Second-quarter fiscal 2016 earnings for Dabur India rose 19% as it continued to ride the commodity tailwind, with gross margin for the quarter at 55% versus a historic three-year average of 52%.
While earnings were ahead of our five-year average earnings forecast of 15.8%, revenue growth was slower at 9% versus our 15% estimate as the first half of the year tends to be seasonally slower from a topline perspective. Both lower revenue and higher margins can be attributed to the performance of its key consumer care segment, which accounts for 83% of sales, and recorded EBIT margins of 24% versus 21% last year.
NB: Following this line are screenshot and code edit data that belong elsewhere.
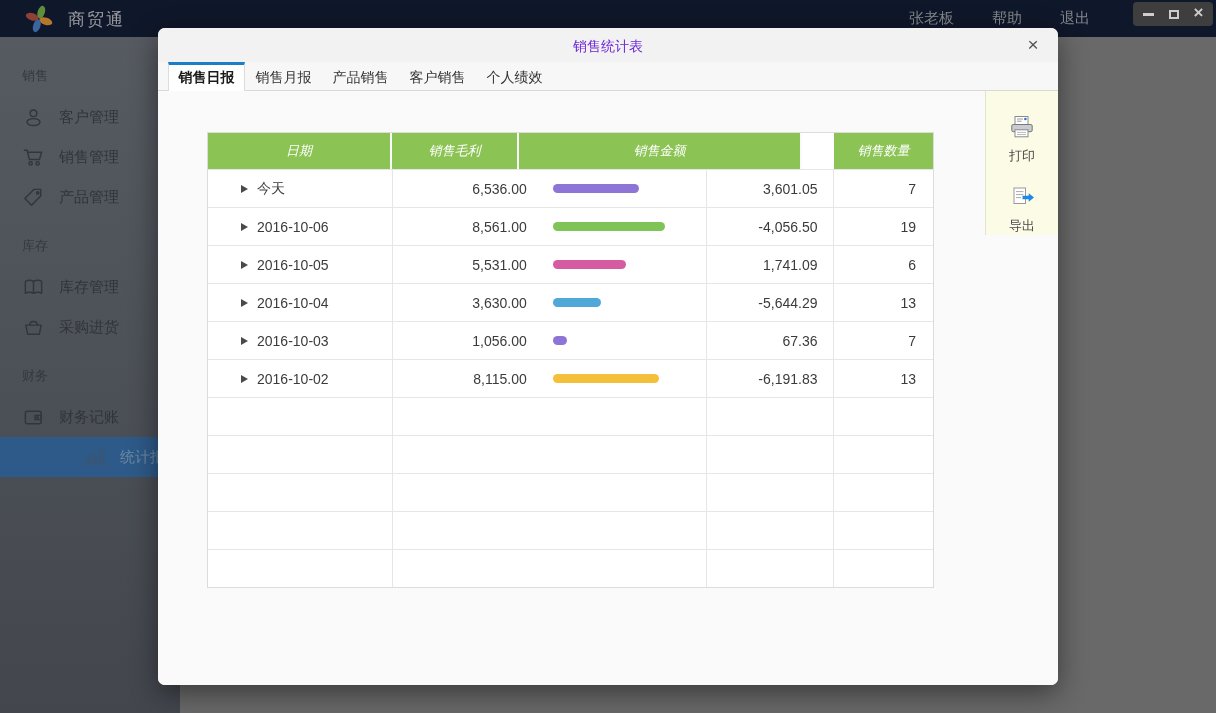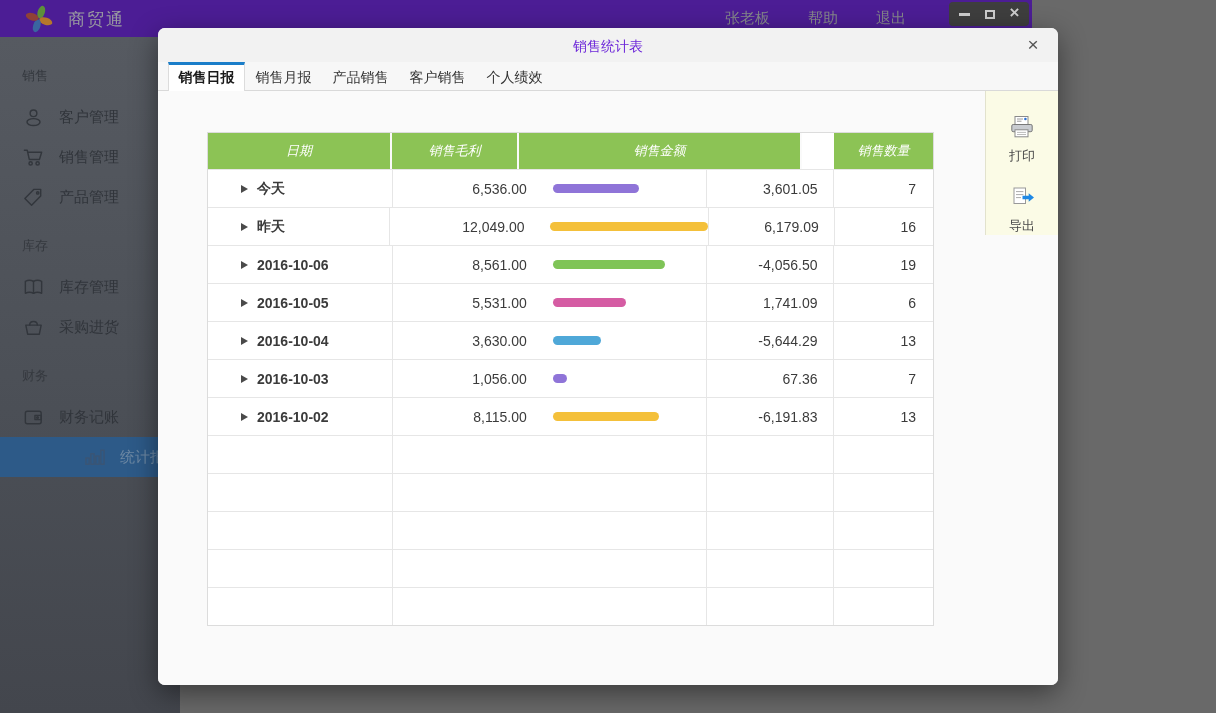--- a/index.html
+++ b/index.html
@@ -8,7 +8,7 @@
   .stage { position:relative; width:1216px; height:713px; }
 
   
-  .topbar { position:absolute; left:0; top:0; width:1032px; height:37px; background:#4c1d95; z-index:1; }
+  .topbar { position:absolute; left:0; top:0; width:1216px; height:37px; background:#0f172a; z-index:1; }
   .logo { position:absolute; left:24px; top:3px; }
   .app-title { position:absolute; left:68px; top:8px; font-size:17px; color:#9a9ca0; letter-spacing:2px; }
   .topmenu { position:absolute; right:126px; top:9px; display:flex; gap:38px; }

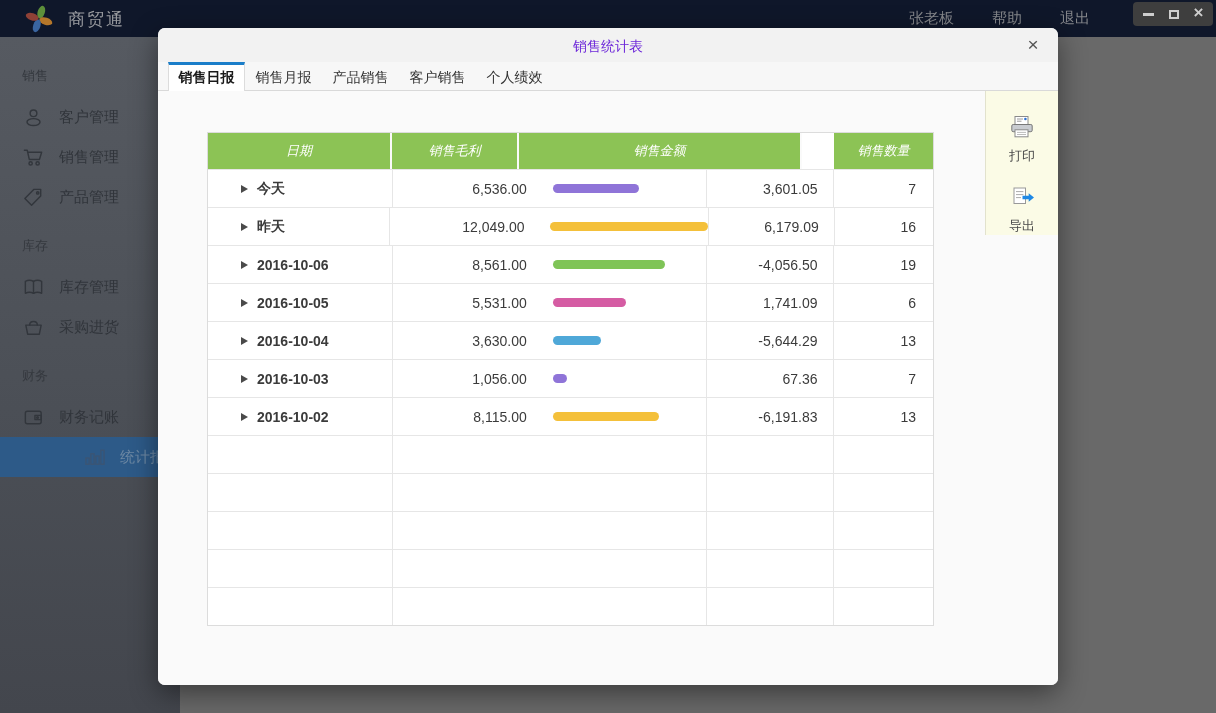--- a/index.html
+++ b/index.html
@@ -64,7 +64,7 @@
   .g-row { display:flex; height:38px; border-top:1px solid #e6e6e6; background:#fff; }
   .g-cell { border-right:1px solid #e6e6e6; display:flex; align-items:center; font-size:14px; color:#3b3b3b; }
   .g-cell:last-child { border-right:none; }
-  .c-date  { width:193px; padding-left:33px;font-weight:bold; }
+  .c-date  { width:193px; padding-left:33px; }
   .c-amt   { width:297px;margin-left:32px; }
   .c-profit{ width:133px; justify-content:flex-end; padding-right:15px; }
   .c-qty   { width:104px; justify-content:flex-end; padding-right:17px; }

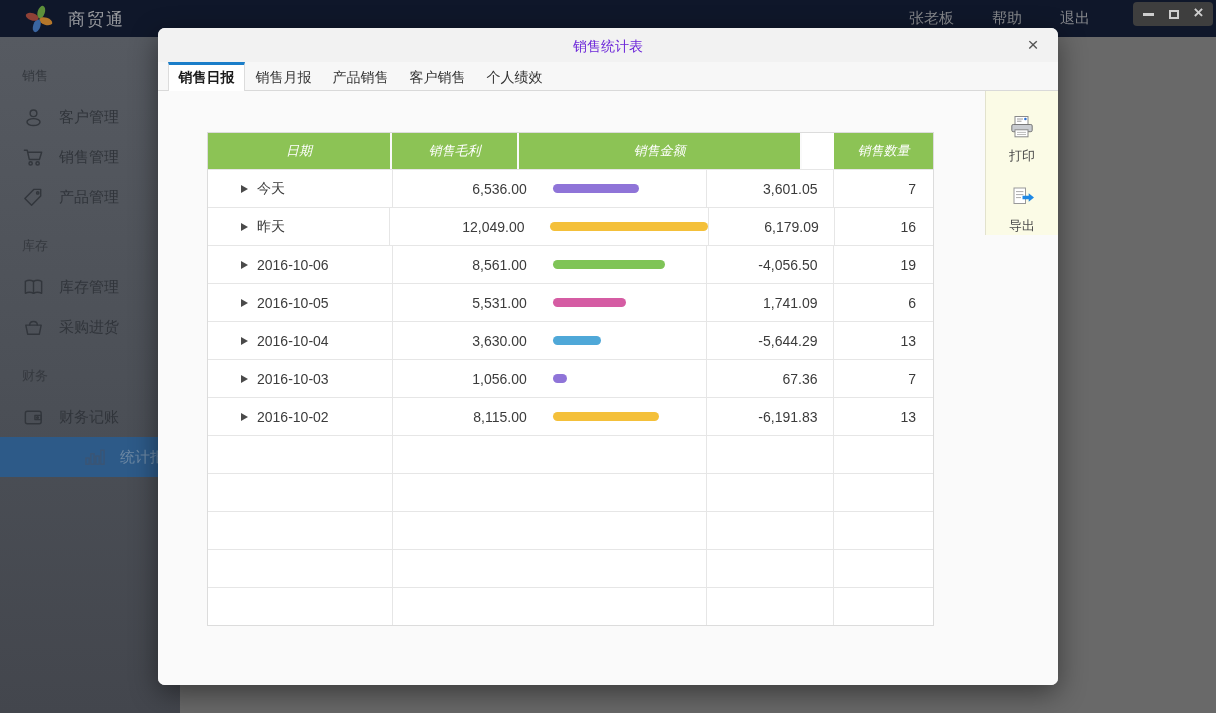--- a/index.html
+++ b/index.html
@@ -218,18 +218,6 @@
     <div class="g-cell c-qty">7</div>
   </div>
 
-  <div class="g-row">
-    <div class="g-cell c-date">
-      <span class="expander"></span>
-      <span class="rdate">昨天</span>
-    </div>
-    <div class="g-cell c-amt">
-      <span class="amt-num">12,049.00</span>
-      <span class="amt-bar" style="width: 158px; background: rgb(244, 192, 58);"></span>
-    </div>
-    <div class="g-cell c-profit">6,179.09</div>
-    <div class="g-cell c-qty">16</div>
-  </div>
 
   <div class="g-row">
     <div class="g-cell c-date">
Our margin expansion thesis from improved product mix continues to play out, however, we believe the tailwinds of commodity prices will eventually reverse in the remainder of the year. We believe the year will end at 15% EBIT margins versus management guidance of 16%. We continue to hold our INR 175 per share fair value estimate on this narrow moat stock which we believe is currently overvalued.
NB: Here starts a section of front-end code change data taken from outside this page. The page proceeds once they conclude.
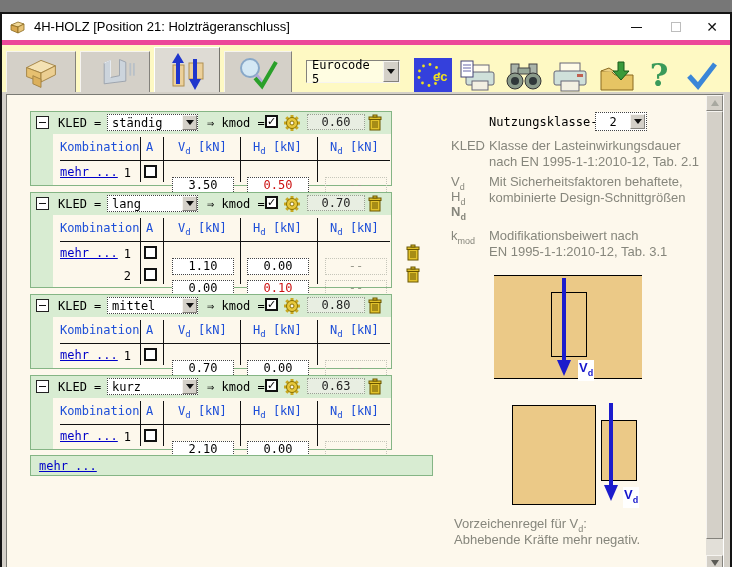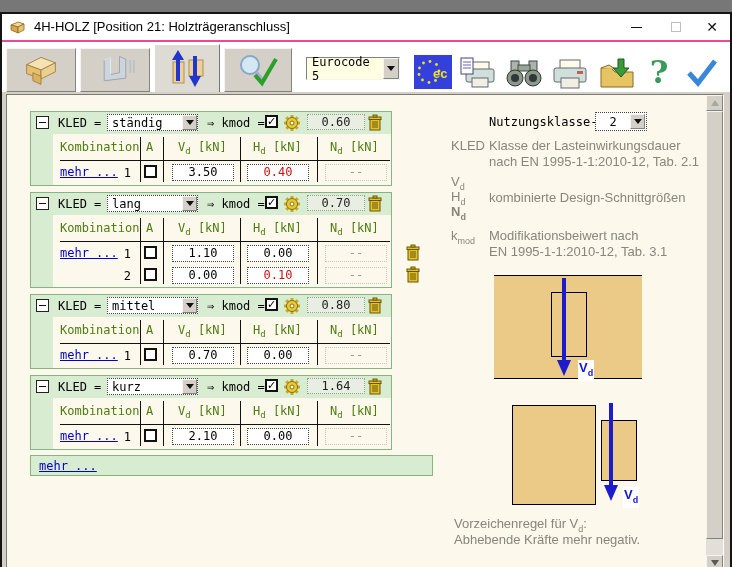--- a/index.html
+++ b/index.html
@@ -18,7 +18,7 @@
   #btn-close .x{font-size:14px;color:#111;line-height:26px;}
 
   
-  #toolbar{position:absolute;left:0;top:26px;width:728px;height:52px;background:#ffffff;border-top:2px solid #ec4899;}
+  #toolbar{position:absolute;left:0;top:26px;width:728px;height:52px;background:#fef9c3;border-top:5px solid #ec4899;}
   .tbtn{position:absolute;top:6px;height:44px;background:#d4d0c8;border:1px solid;border-color:#f6f4f0 #84827c #84827c #f6f4f0;display:flex;align-items:center;justify-content:center;}
   .tbtn.selected{top:2px;height:49px;background:#dedbd4;border-color:#ffffff #76746e #76746e #ffffff;}
   .ibtn{position:absolute;display:flex;align-items:center;justify-content:center;background:transparent;border:none;}

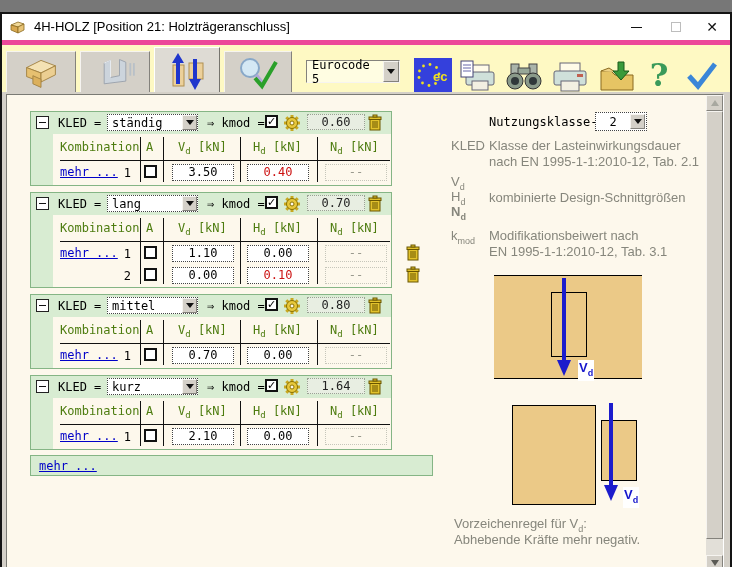--- a/index.html
+++ b/index.html
@@ -60,7 +60,7 @@
 
   .sec-table{position:absolute;left:22px;top:22px;right:0;bottom:0;}
   .th-row{position:absolute;left:7px;top:0;width:330px;height:27px;border-bottom:1px solid #111;}
-  .th{position:absolute;top:6px;font:12px "DejaVu Sans Mono",monospace;color:#4d7c0f;white-space:nowrap;}
+  .th{position:absolute;top:6px;font:12px "DejaVu Sans Mono",monospace;color:#1d4ed8;white-space:nowrap;}
   .vline{position:absolute;top:3px;width:1px;background:#111;}
   .v1{left:87px;} .v2{left:110px;} .v3{left:187px;} .v4{left:264px;}
   .tr{position:absolute;left:0;right:0;height:22px;}

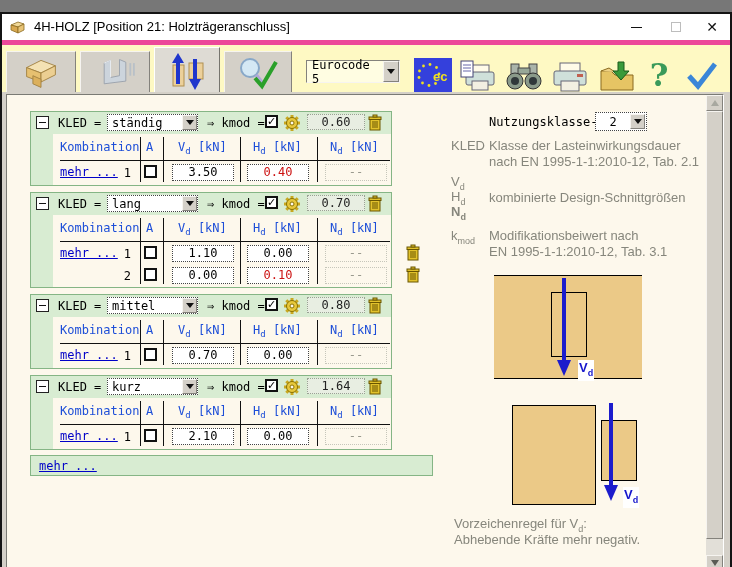--- a/index.html
+++ b/index.html
@@ -67,7 +67,7 @@
   .more-link{position:absolute;left:7px;top:3px;font:12px "DejaVu Sans Mono",monospace;color:#0000c8;text-decoration:underline;cursor:pointer;}
   .rownum{position:absolute;left:52px;width:26px;top:4px;text-align:right;font:12px "DejaVu Sans Mono",monospace;}
   .row-cb{left:91px;top:3px;}
-  .fld{position:absolute;top:2px;width:62px;height:17px;border:1px dotted #444;background:#fff;text-align:center;font:12px "DejaVu Sans Mono",monospace;line-height:15px;color:#000;}
+  .fld{position:absolute;top:15px;width:62px;height:17px;border:1px dotted #444;background:#fff;text-align:center;font:12px "DejaVu Sans Mono",monospace;line-height:15px;color:#000;}
   .fld.c-vd{left:119px;} .fld.c-hd{left:194px;} .fld.c-nd{left:272px;border:1px dotted #c6c6ba;background:transparent;color:#9a9a8e;}
   .fld.red{color:#cc1111;}
   .row-trash{left:352px;top:1px;}

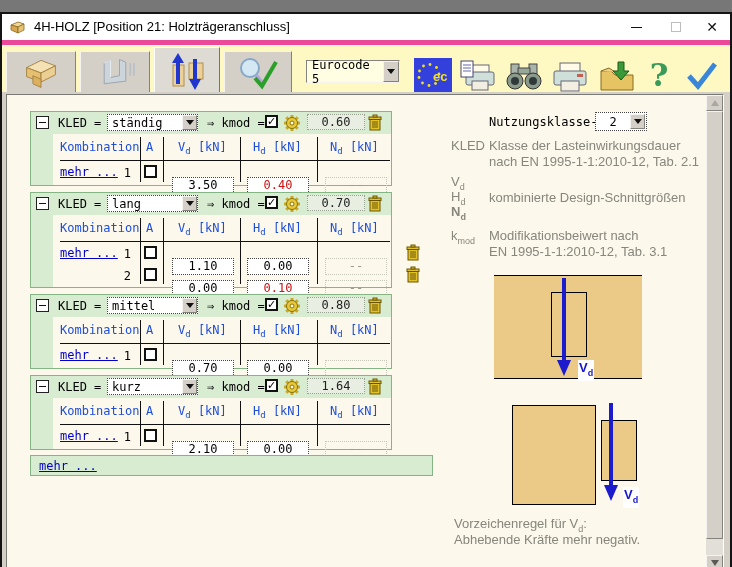--- a/index.html
+++ b/index.html
@@ -280,7 +280,7 @@
           <span class="rownum">1</span>
           <div class="checkbox row-cb"></div>
           <div class="fld c-vd">3.50</div>
-          <div class="fld c-hd red">0.40</div>
+          <div class="fld c-hd red">0.50</div>
           <div class="fld c-nd">--</div>
         </div>
       </div>

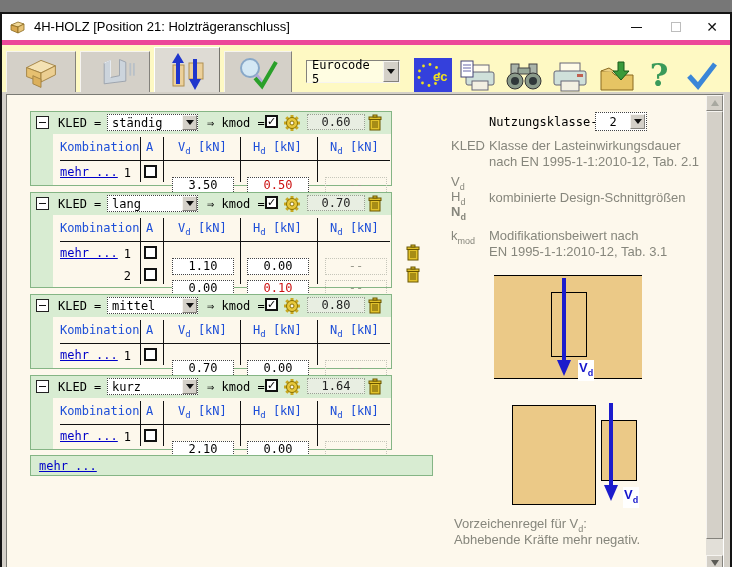--- a/index.html
+++ b/index.html
@@ -508,6 +508,7 @@
     <span class="def-term" style="top:79px;"><span>V</span><sub>d</sub></span>
     <span class="def-term" style="top:94px;"><span>H</span><sub>d</sub></span>
     <span class="def-term" style="top:109px;font-weight:bold;"><span>N</span><sub>d</sub></span>
+    <span class="def-line" style="top:79px;">Mit Sicherheitsfaktoren behaftete,</span>
     <span class="def-line" style="top:95px;">kombinierte Design-Schnittgrößen</span>
 
     <span class="def-term" style="top:133px;"><span>k</span><sub>mod</sub></span>

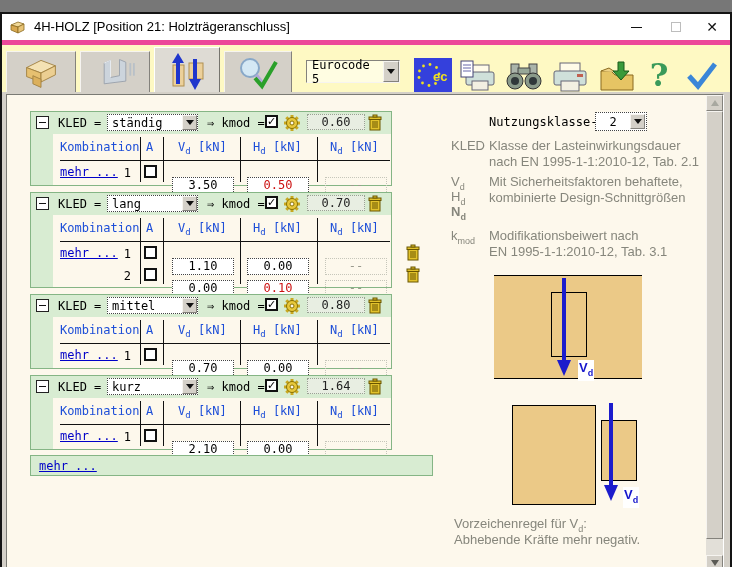--- a/index.html
+++ b/index.html
@@ -455,7 +455,7 @@
           <circle cx="9" cy="9" r="5.5" fill="#e8c83c" stroke="#8a7200"></circle>
                 <circle cx="9" cy="9" r="2" fill="#fdf8ec" stroke="#8a7200"></circle>
         </svg>
-        <div class="ro-field">1.64</div>
+        <div class="ro-field">0.63</div>
         <svg class="trash hdr-trash" viewBox="0 0 16 18">
           <rect x="3" y="5" width="10" height="11" fill="#e2c22c" stroke="#6a5600"></rect>
           <rect x="2" y="3" width="12" height="2.5" fill="#e2c22c" stroke="#6a5600"></rect>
Dabur India continues to focus on maximising distribution for its higher-margin personal care and health-care products, through its newly established doctor advocacy salesforce, or medical representatives. (The company has already hired 170 employees in the program and is on track to achieve its 275 target by March 2016).
Management has been adequately spending on advertising (accounting for 13.3% of sales for the quarter), and we believe this will be important to protect its niche herbal turf as new home-grown competitors such as Patanjali Ayurved begin to expand their presence in similar consumer categories of personal care and food, with competing Ayurveda-based formulations.